* [Materials provided]:
● ● ●

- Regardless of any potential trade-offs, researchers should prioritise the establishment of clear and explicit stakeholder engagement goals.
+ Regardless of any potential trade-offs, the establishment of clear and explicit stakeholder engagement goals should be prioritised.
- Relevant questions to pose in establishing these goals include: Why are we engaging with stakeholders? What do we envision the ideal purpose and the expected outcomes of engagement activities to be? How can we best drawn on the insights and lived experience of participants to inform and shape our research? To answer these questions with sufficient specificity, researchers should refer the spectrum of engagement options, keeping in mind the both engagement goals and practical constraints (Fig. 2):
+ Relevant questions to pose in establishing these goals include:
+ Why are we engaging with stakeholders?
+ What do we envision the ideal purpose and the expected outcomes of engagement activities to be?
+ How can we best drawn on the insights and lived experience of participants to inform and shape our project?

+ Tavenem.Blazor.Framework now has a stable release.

● ● ●

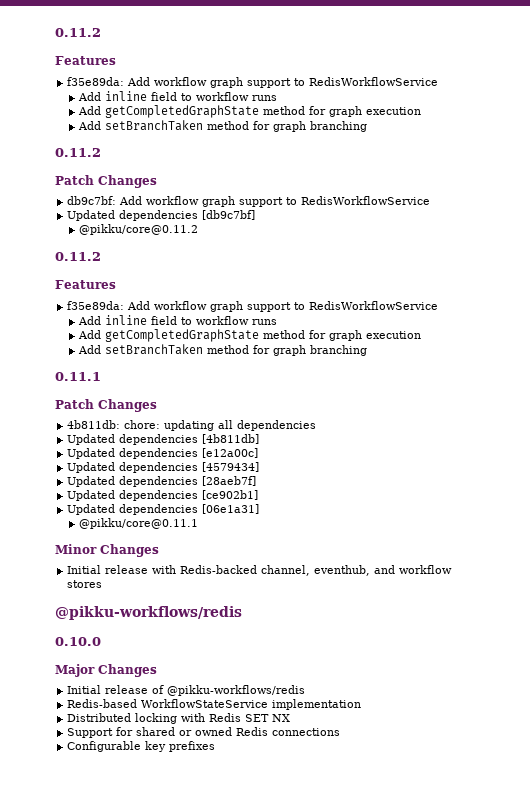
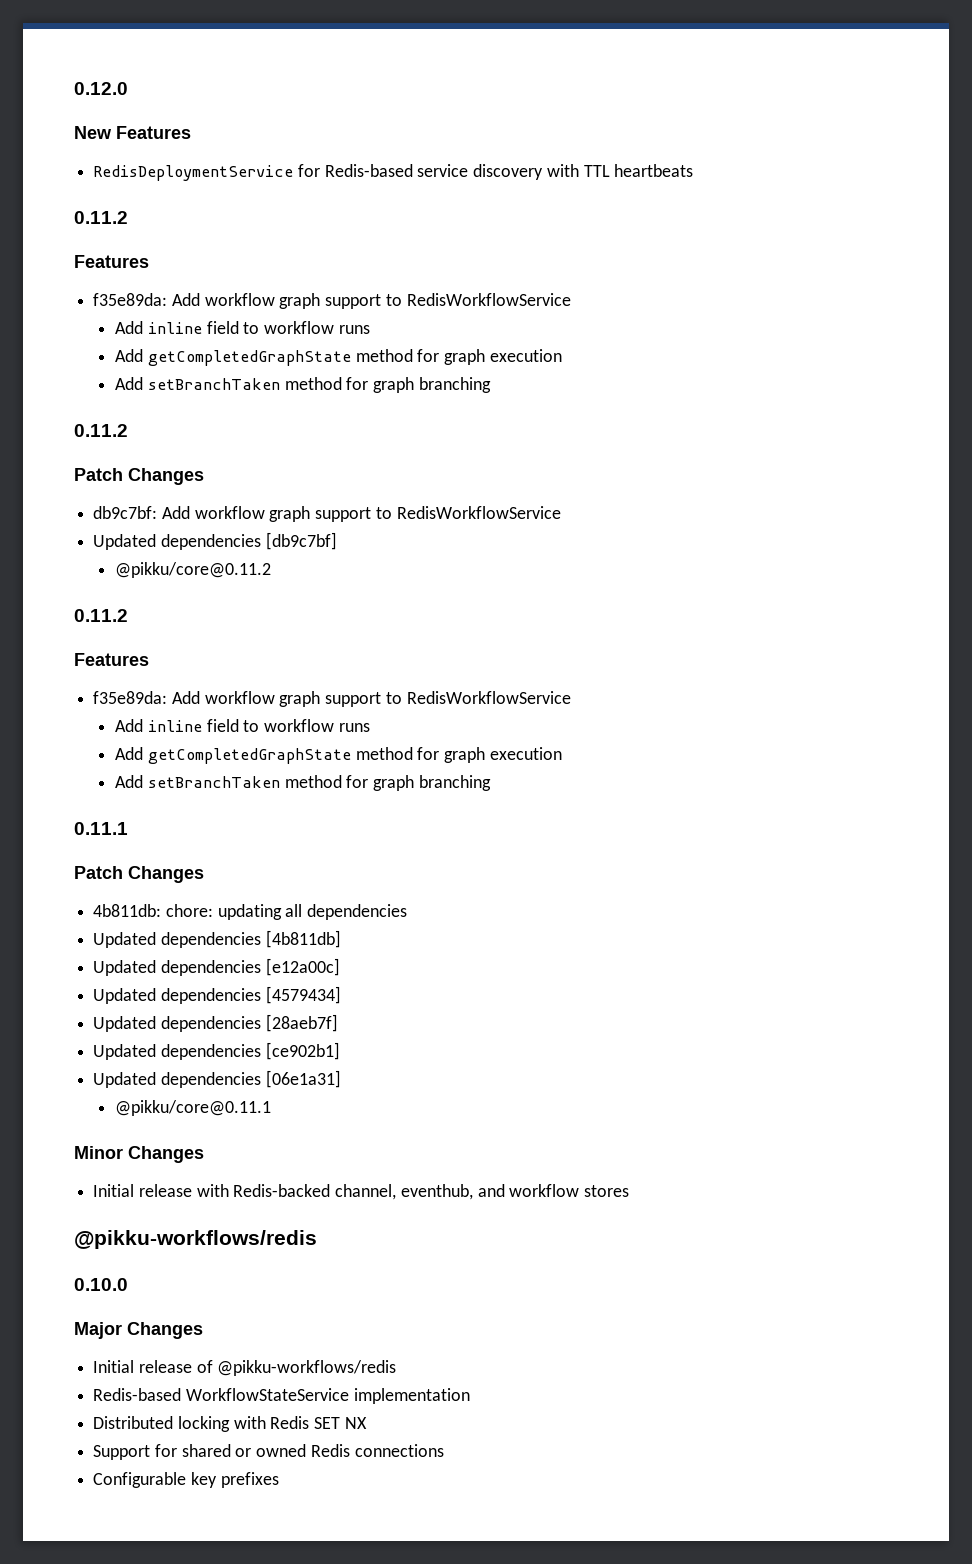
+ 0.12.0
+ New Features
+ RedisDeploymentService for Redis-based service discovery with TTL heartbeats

● ● ●

Every line from the line containing "- Regardless of" through the line containing "a stable release." in the records above must be retyped exactly. Leave out the rest.

- Regardless of any potential trade-offs, researchers should prioritise the establishment of clear and explicit stakeholder engagement goals.
+ Regardless of any potential trade-offs, the establishment of clear and explicit stakeholder engagement goals should be prioritised.
- Relevant questions to pose in establishing these goals include: Why are we engaging with stakeholders? What do we envision the ideal purpose and the expected outcomes of engagement activities to be? How can we best drawn on the insights and lived experience of participants to inform and shape our research? To answer these questions with sufficient specificity, researchers should refer the spectrum of engagement options, keeping in mind the both engagement goals and practical constraints (Fig. 2):
+ Relevant questions to pose in establishing these goals include:
+ Why are we engaging with stakeholders?
+ What do we envision the ideal purpose and the expected outcomes of engagement activities to be?
+ How can we best drawn on the insights and lived experience of participants to inform and shape our project?

+ Tavenem.Blazor.Framework now has a stable release.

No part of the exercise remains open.